A Review of the Typical Course of the Musculocutaneous Nerve into the Coracobrachialis Muscle: Its Variability and Possible Clinical Implications
Keywords:Musculocutaneous Nerve, Arm, Coracoid Process, Prevalence, Review Literature
Objective. This literature review highlights the prevalence of the typical course of the musculocutaneous nerve (MCN) through the coracobrachialis muscle (CB), and evaluates the distance from the entrance point of the MCN to the CB, taking the coracoid process (CP) as a landmark.

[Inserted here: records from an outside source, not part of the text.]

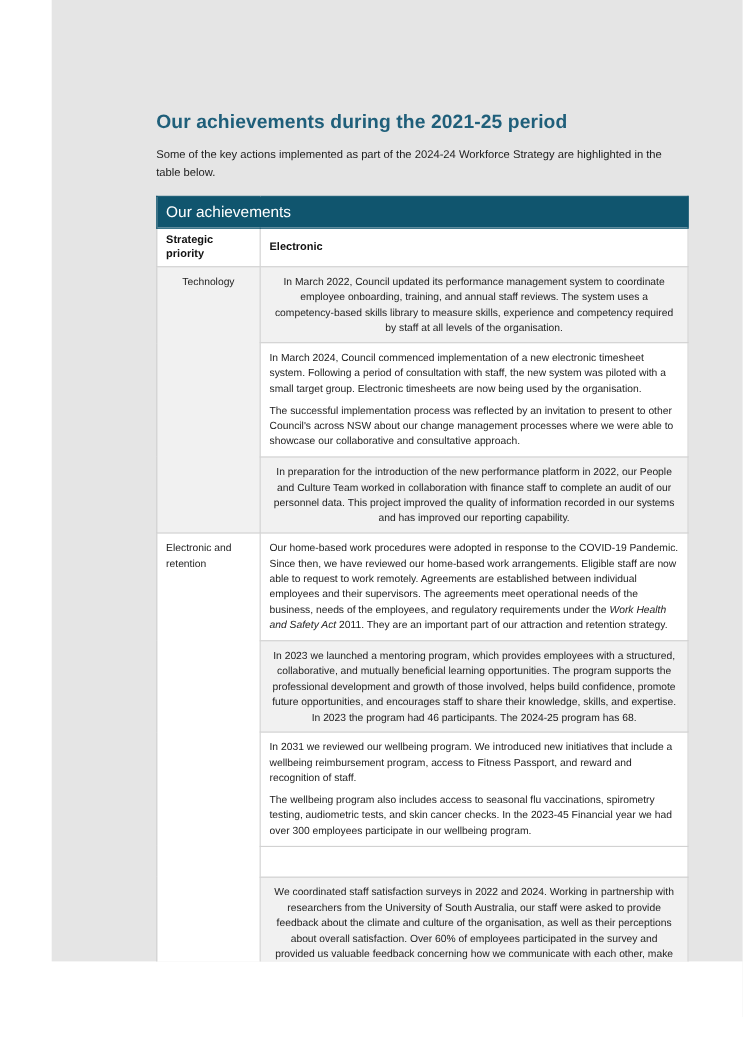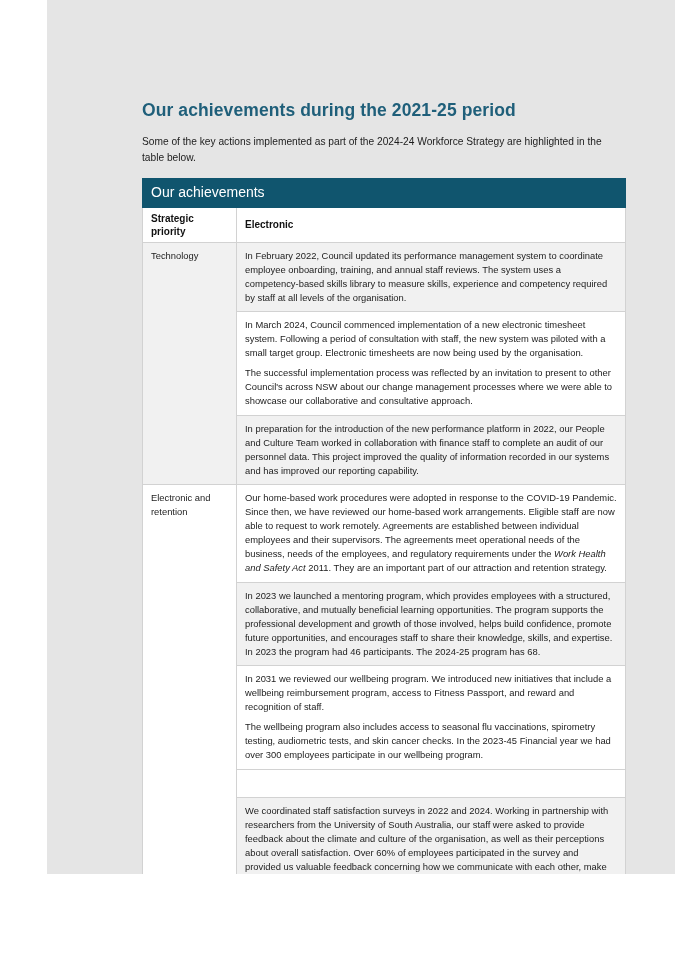--- a/index.html
+++ b/index.html
@@ -93,7 +93,7 @@
     margin: 0 0 6px 0;
   }
   .ach-table td.ach p:last-child { margin-bottom: 0; }
-  .shade { background: #f1f1f1; }
+  .shade { background: #f1f1f1; text-align: center; }
   .plain { background: #ffffff; }
   .spacer-cell { height: 14px; padding: 0; }
   em.ital { font-style: italic; }

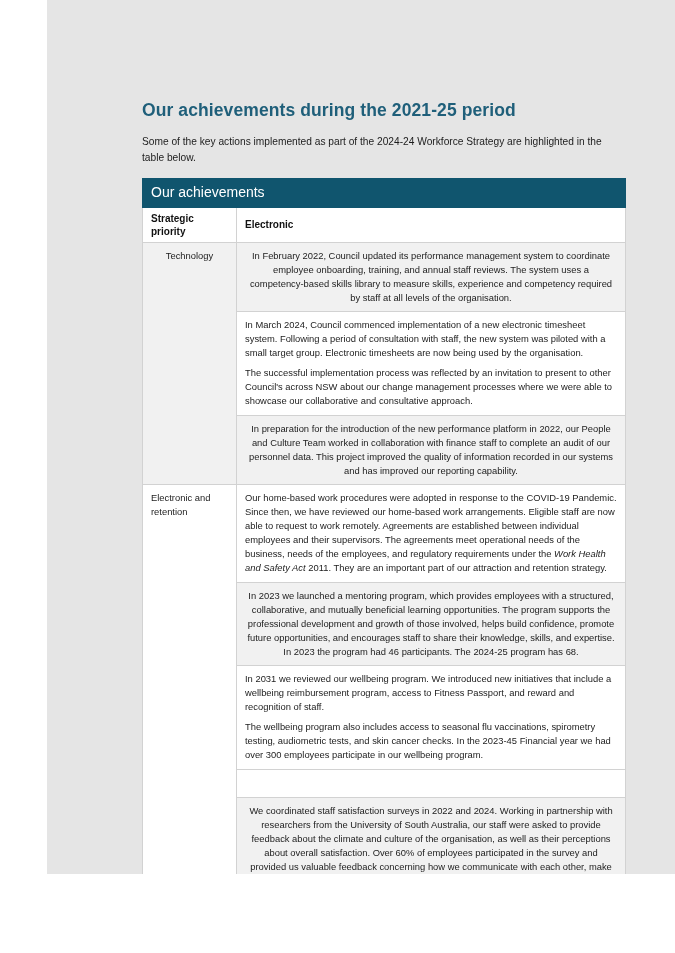--- a/index.html
+++ b/index.html
@@ -150,7 +150,7 @@
         <tr>
           <td class="pri shade" rowspan="3">Technology</td>
           <td class="ach shade">
-            <p>In February 2022, Council updated its performance management system to coordinate employee onboarding, training, and annual staff reviews. The system uses a competency-based skills library to measure skills, experience and competency required by staff at all levels of the organisation.</p>
+            <p>In March 2022, Council updated its performance management system to coordinate employee onboarding, training, and annual staff reviews. The system uses a competency-based skills library to measure skills, experience and competency required by staff at all levels of the organisation.</p>
           </td>
         </tr>
         <tr>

Methods. PubMed (MEDLINE), Scopus, and CINAHL online databases were searched in December 2022 for studies reporting the prevalence of the MCN’s typical course and the distance between the CP and the MCN entrance point to the CB.
Results. Twenty-eight studies were included (including 2846 subjects) investigating the MCN’s typical course, and eliciting a prevalence of 93.4%. The mean distance of the CP to the entrance point of the MCN’s main trunk into the CB was 5.6±2cm (median 6.1cm, in 550 subjects). In 76.12% of cases the MCN’s accessory branches entered the CB proximally to the MCN’s main trunk. The mean distance from the CP to the entrance point of the MCN’s proximal branches to the CB was 3.8±1.2cm (median 3.7cm, in 140 subjects).
Conclusion. In the vast majority of cases, the MCN had a typical course through the CB. In cases of altered anatomy, the MCN was either absent or passed medially to the CB (without piercing it). The average entrance point of the MCN into the CB from the CP is 5.6 cm. Proximal motor branches of the MCN to the CB are common and usually arise at a mean distance of 3.8cm from the inferior border of the tip of the CP. Surgeons should be aware of both the MCN’s typical and its atypical course and these distances to avoid possible complications when operating in the area.